Comment expliquer cet aveuglement ?

« La faillite française dans cette affaire est aussi imputable aux intérêts économiques français [à court terme et au prix de flots de sang]. Ryad et Doha sont des partenaires économiques importants pour Paris. Et face à eux Damas ne pèse pas lourd… Alain Chouet, l’ancien patron de la Sécurité de la DGSE qui s’est rendu plusieurs fois en Syrie [en réalité, chef d’antenne, il y a séjourné plusieurs années notamment de 1976 à 1979] se souvient de ce qu’on lui répondait quand il alertait les autorités françaises sur la situation réelle du terrain : « Écoute, tu ne vas pas nous embêter avec la Syrie, ce n’est même pas le PNB de la Slovénie, alors on a mieux à faire avec nos amis qataris et saoudiens » ».

« Cette erreur de jugement [comme s’il s’agissait d’une erreur de jugement et non de choix mûrement réfléchis, non seulement à Paris mais dans tous les “think tanks” bruxellois, londoniens et américains qui décident prioritairement de notre politique extérieure] fait tragiquement songer à une autre, lors de l’intervention en Libye, où la France a commis le même type d’erreur d’appréciation [idem ; si les responsables militaires et politiques commettent à répétition de telles erreurs, ils devraient être démis et traduits devant les tribunaux, non ?]. Au moment où Paris s’engage contre Kadhafi, c’est en réalité le Qatar qui tire les ficelles en s’appuyant sur sa chaîne de télévision Al Jazira. L’ancien diplomate Patrick Haimzadeh en poste à Tripoli au moment des faits témoigne « L’objectif, était de faire sauter Kadhafi. Al Jazira avait dès le départ mis en place une cellule de désinformation pour relayer la parole [des opinion et des témoignages inventés] des Libyens depuis les studios d’Al JAzira à Doha et qui ont notamment évoqué [c’est-à-dire fabriqué de toutes pièces] l’histoire [le bobard] des [faux] bombardements reprise par Nicolas Sarkozy à Bruxelles le 21 Février, 4 jours après le début de l’insurrection, pour déclarer la logique [sic] de guerre contre Khadafi. Or des bombardements, il n’y en a jamais eu » [quel aveu et quel crime !] ».
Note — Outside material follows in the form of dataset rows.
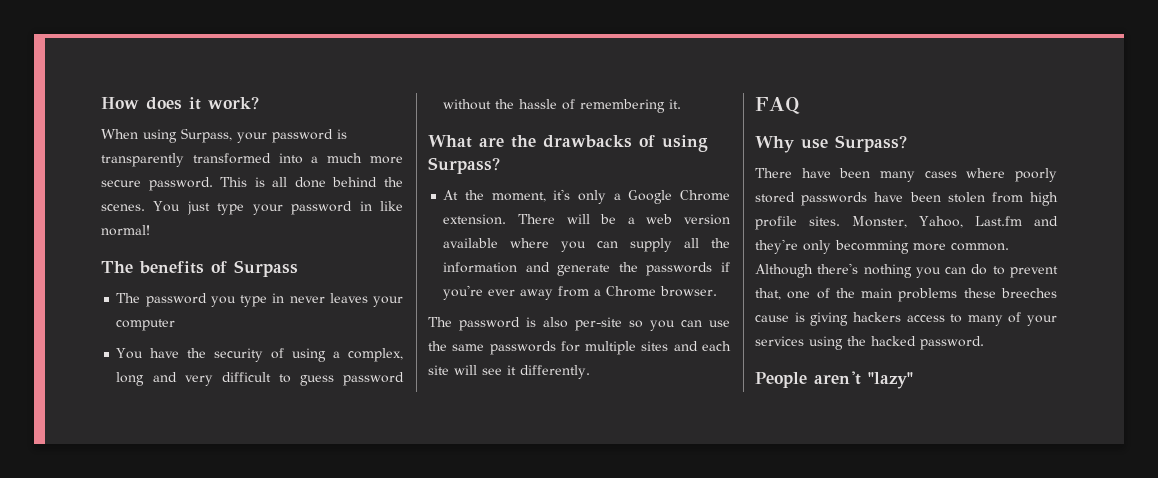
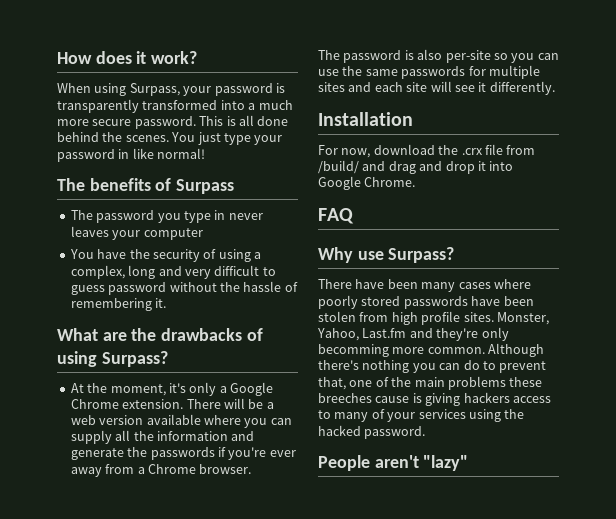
+ Installation
+ For now, download the .crx file from /build/ and drag and drop it into Google Chrome.

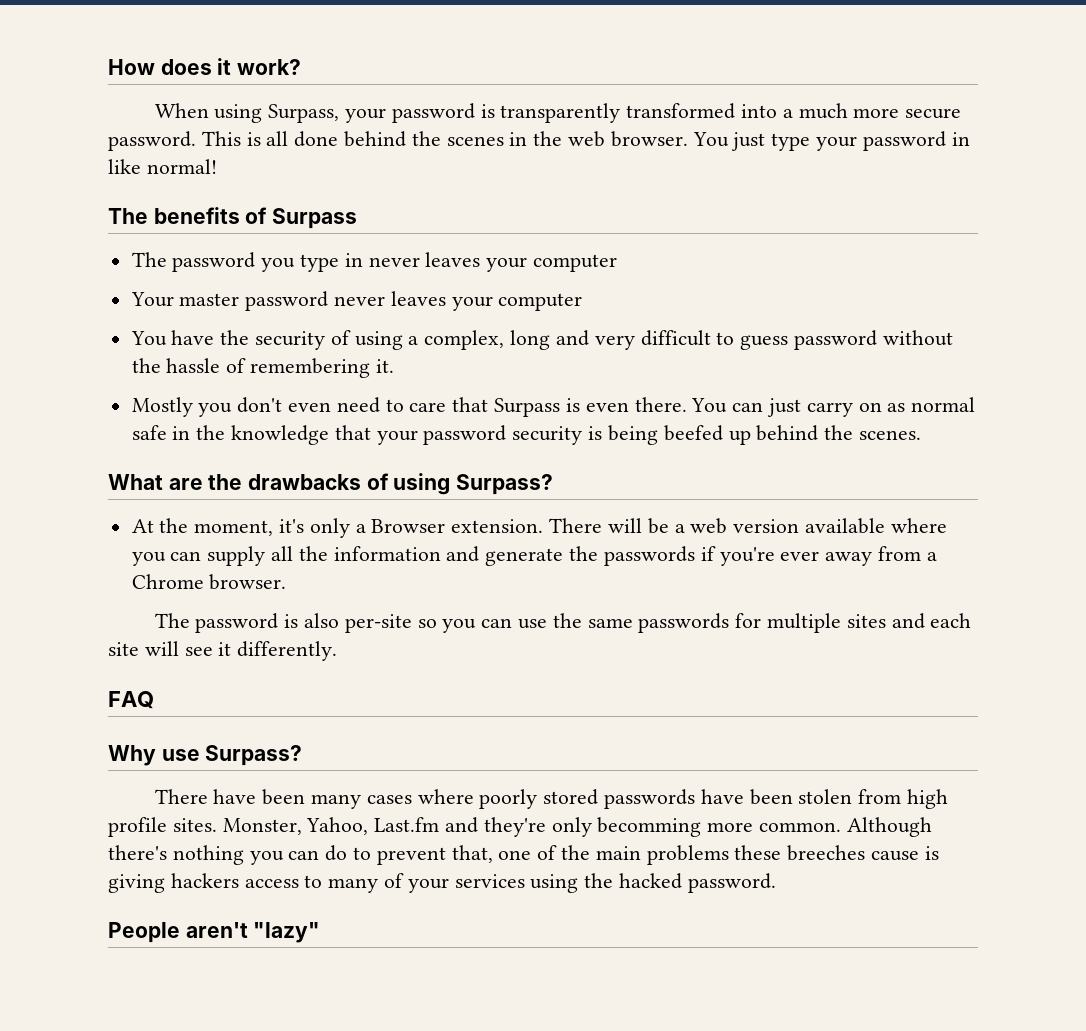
- This is all done behind the scenes.
+ This is all done behind the scenes in the web browser.
+ Your master password never leaves your computer
+ Mostly you don't even need to care that Surpass is even there. You can just carry on as normal safe in the knowledge that your password security is being beefed up behind the scenes.
- At the moment, it's only a Google Chrome extension.
+ At the moment, it's only a Browser extension.
- Installation
- For now, download the .crx file from /build/ and drag and drop it into Google Chrome.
Quand les Saoudiens changent de stratégie

« À la mi 2013, les saoudiens prennent conscience que les rebelles qu’ils ont aidés peuvent se retourner contre eux… À ce moment-là les plus hauts dignitaires du pays reconnaissent qu’ils ont commis des erreurs [toujours et encore des erreurs]. C’est le cas du Prince Alwaleed Bin Talal. L’un des grands investisseurs saoudiens en France et la vingtième fortune du monde. Il possède entre autres l’hôtel Georges V à Paris et plusieurs à Disneyland. Mais en réalité l’Arabie continuerait indirectement [pourquoi indirectement et pourquoi un conditionnel ? au contraire très directement] de financer DAESH, en achetant son pétrole au marché noir, avec la complicité de la Turquie » [le conditionnel en exprimant une simple hypothèse n’établit pas un fait pourtant parfaitement documenté. Le président Poutine, à la récente conférence du G20 d’Antalya en Turquie, parle de “colonnes de camions citernes longues de plusieurs dizaines de kilomètres” progressant vers la frontière turque. Des colonnes que la coalition anti Daech s’est bien gardée de frapper jusqu’à présent].
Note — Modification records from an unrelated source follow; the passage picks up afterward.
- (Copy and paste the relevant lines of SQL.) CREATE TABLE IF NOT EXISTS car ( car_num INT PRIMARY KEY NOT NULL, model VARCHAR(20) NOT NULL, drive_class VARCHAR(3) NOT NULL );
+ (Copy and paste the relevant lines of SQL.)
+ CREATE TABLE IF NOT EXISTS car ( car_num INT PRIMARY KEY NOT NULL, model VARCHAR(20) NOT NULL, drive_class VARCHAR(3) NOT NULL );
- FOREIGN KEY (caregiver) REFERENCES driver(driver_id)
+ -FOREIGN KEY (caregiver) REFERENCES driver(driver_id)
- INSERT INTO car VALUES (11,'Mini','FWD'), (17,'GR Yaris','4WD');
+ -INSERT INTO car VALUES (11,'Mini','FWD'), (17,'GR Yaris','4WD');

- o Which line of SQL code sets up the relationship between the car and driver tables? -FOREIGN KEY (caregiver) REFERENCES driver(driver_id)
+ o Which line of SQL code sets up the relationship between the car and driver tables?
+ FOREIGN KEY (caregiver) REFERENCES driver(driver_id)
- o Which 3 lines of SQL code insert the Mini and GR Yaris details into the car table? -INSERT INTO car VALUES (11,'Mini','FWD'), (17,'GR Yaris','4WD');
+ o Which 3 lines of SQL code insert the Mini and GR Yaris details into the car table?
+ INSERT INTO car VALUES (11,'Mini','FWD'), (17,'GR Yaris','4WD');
Les États terroristes amis privilégiés de la France

« En dépit de tous ces éléments, la France entretient les meilleurs rapports avec ces pays… Hollande s’est rendu dans le Golfe en mai 2015. Il signe avec le Qatar un contrat portant sur la vente de 24 rafales. Et il y a un mois à peine, en octobre dernier, Manuel Valls se rend à son tour à Ryad pour signer des promesses de contrats [à hauteur de 11 milliards d’€, là encore beaucoup d’indécente pudeur dans cette absence de chiffres]. La France n’est d’ailleurs pas seule à avoir joué avec le feu en Syrie… Les États-Unis qui ont déstabilisé l’Irak, les pays du Golfe qui ont financé des mouvements djihadistes [armés par les É-U, l’UE, le RU, Israël, etc.], la France qui a joué les rebelles contre le pouvoir Syrien sans voir qui elle avait en face d’elle. Et la Turquie qui laisse prospérer les trafics sur son territoire [et beaucoup plus encore puis que les hommes et les armes y transitent, que l’on y a découvert des ateliers d’armes chimiques opérationnels avec l’active protection de l’État profond] ».

Conclusion provisoire

« Il est clair que la seule réponse possible est donc politique [il aura fallu quatre ans et demi de guerre atroce pour s’en rendre compte !]. Mais en attendant, depuis les tragiques attentats du 13 novembre 2015 la réponse apportée reste militaire. Or cette campagne de frappes est un remarquable sergent recruteur pour l’État islamique. La campagne aérienne de la coalition a peut-être tué 400 civils, tout ça alimente le ressentiment sur place [est-il ici sous-entendu qu’il ne faudrait rien faire ?]. Aucune solution simple ne semble au moins à court terme se dégager [faux : il n’y aura effectivement pas de solution tant qu’Obama, Hollande, Cameron & Cie imposeront comme condition préalable à tout compromis politique le départ impératif du président Assad]… Reste la question qu’il est temps de poser, celle de nos alliances… Avec notamment le Qatar et l’Arabie saoudite. Peut-on adopter une posture morale lorsqu’il s’agit de Damas et fermer les yeux sur ce que font Doha et Ryad ? Comment peut-on être crédible si l’on fait du commerce avec des pays qui soutiennent un terrorisme que l’on dénonce par ailleurs ? » [Bravo les gars, encore un effort et les écailles vous tomberont peut-être des yeux… sur le Chemin de Damas].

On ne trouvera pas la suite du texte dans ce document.